James Walker (9 April 1912 – 20 August 1988) was an Australian musician known both as a conductor of ballet and opera and as a recording producer supervising classical recording sessions.

As a conductor Walker was musical director of the International Ballet company from 1947 to 1953 and of the D'Oyly Carte Opera Company from 1968 to 1971 in succession to Isidore Godfrey. For D'Oyly Carte he supervised and sometimes conducted recordings from the 1950s to the 1970s.

Before and after his years with D'Oyly Carte Walker was a producer for Decca Records, working with a large number of international artists including Benjamin Britten, Pierre Monteux, Renata Tebaldi, Herbert von Karajan and Vladimir Ashkenazy. Many of the 1950s and 1960s recordings produced by Walker have been transferred to CD and remain in the catalogues.

==Biography==

===Early years===
Walker was born in Ashfield, New South Wales. His musical talent became clear at an early age; when he was seven The Sydney Morning Herald printed an article headed "Child Wonder at Ashfield" reporting on a recital at which he performed on piano, organ and violin. He was educated at the Sydney Conservatorium of Music and then at the Royal Academy of Music in London where some of his compositions were given public performances. At an Academy concert he played a movement of Rachmaninov's Third Piano Concerto under the baton of Sir Henry Wood, and was judged by The Musical Times to show great promise. By 1935, towards the end of his studies at the Academy, he had received three commendations for his piano performances and one for his quick study.

After leaving the Academy Walker worked as assistant to Ernest Irving, the musical director of Ealing Studios. In that capacity he supervised or conducted recording sessions, working with leading British composers including Ralph Vaughan Williams. During the Second World War Walker served in the Royal Naval Volunteer Reserve.

In the Christmas season of 1945–46 Walker made his professional London debut as conductor of The Glass Slipper "A Pantomime with Music Ballet and Harlequinade" by Herbert and Eleanor Farjeon at the St James's Theatre. In 1947 he was appointed musical director of the International Ballet company which played in London and on tour in Britain and continental Europe. Although ballet critics rarely mention conductors the critic in The Manchester Guardian singled Walker out for praise: "The timing of the orchestra under James Walker has also a large share in the pace and poise of the spectacle." Walker remained with the International Ballet until it disbanded in 1953. In the later days of the company Walker gave the young flautist Peter Andry the chance to conduct and later encouraged him to pursue a career as a record producer.

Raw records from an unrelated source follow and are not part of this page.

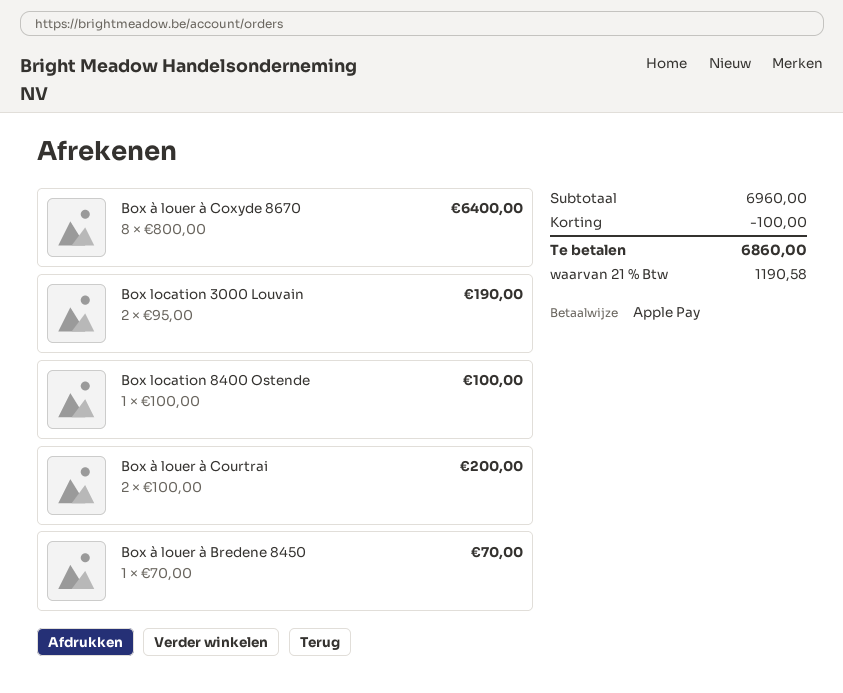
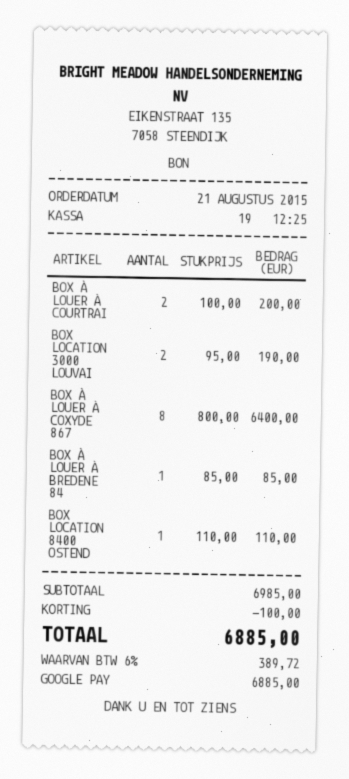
payment method: Apple Pay -> Google Pay
Box location 8400 Ostende: 1 x 100.00 = 100.00 -> 1 x 110.00 = 110.00
Box à louer à Bredene 8450: 1 x 70.00 = 70.00 -> 1 x 85.00 = 85.00
subtotal: 6960.00 -> 6985.00
tax: 21% = 1190.58 -> 6% = 389.72
total: 6860.00 -> 6885.00

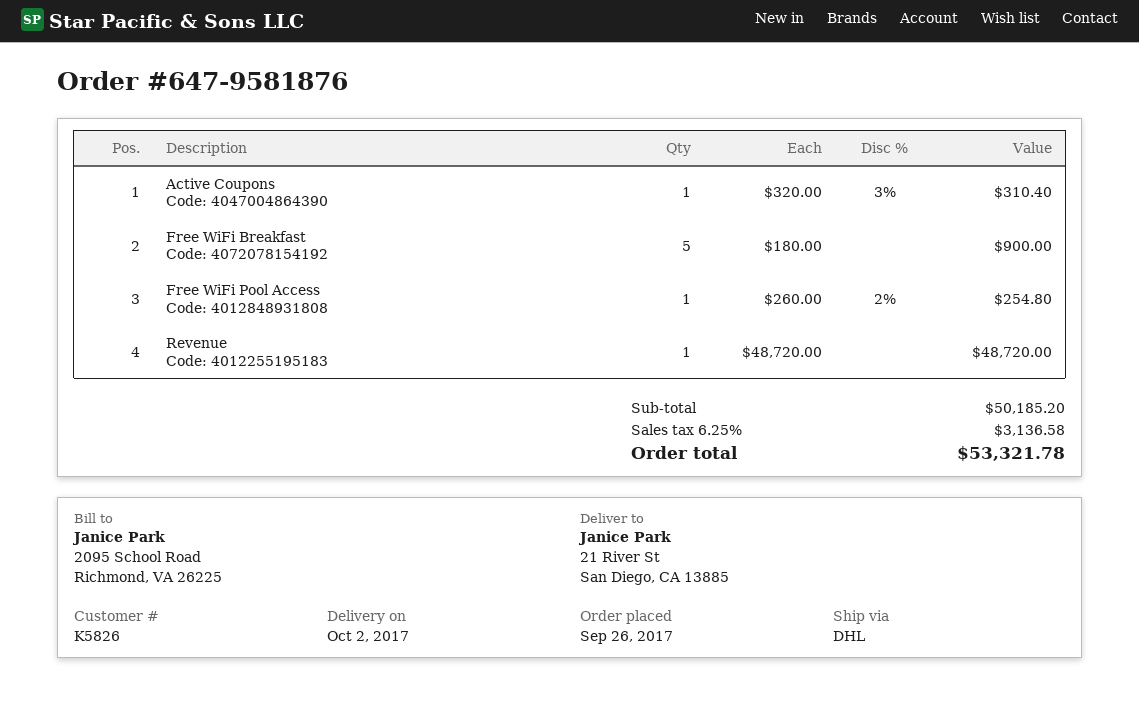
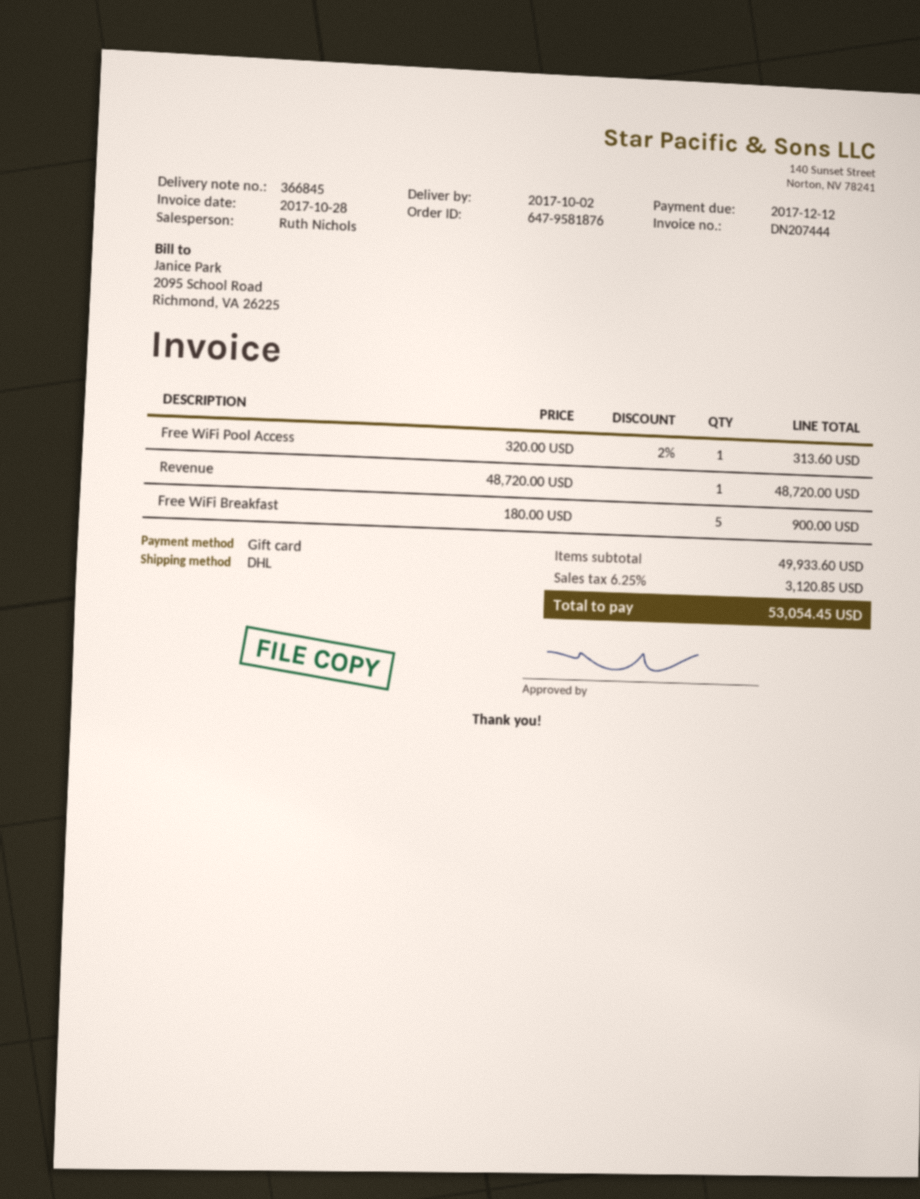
Active Coupons: 1 x 320.00 - 3% = 310.40 -> none
Free WiFi Pool Access: 1 x 260.00 - 2% = 254.80 -> 1 x 320.00 - 2% = 313.60
subtotal: 50185.20 -> 49933.60
tax: 6.25% = 3136.58 -> 6.25% = 3120.85
total: 53321.78 -> 53054.45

===Decca and D'Oyly Carte===
In January 1953 Walker first worked as a recording producer for Decca Records supervising a set of Mozart violin sonatas that has long vanished from the catalogues. Within the year he was working alongside John Culshaw on Sir Adrian Boult's Vaughan Williams symphony cycle. These recordings have been reissued on CD as have many other mono Decca recordings produced by Walker, including Holst's The Planets conducted by Sir Malcolm Sargent, Alfredo Campoli's recording of Elgar's Violin Concerto and Britten's Les Illuminations sung by Peter Pears. Walker was co-producer of Decca's 1954 Vienna recording of Der Rosenkavalier conducted by Erich Kleiber, which has remained in the catalogues since its first issue.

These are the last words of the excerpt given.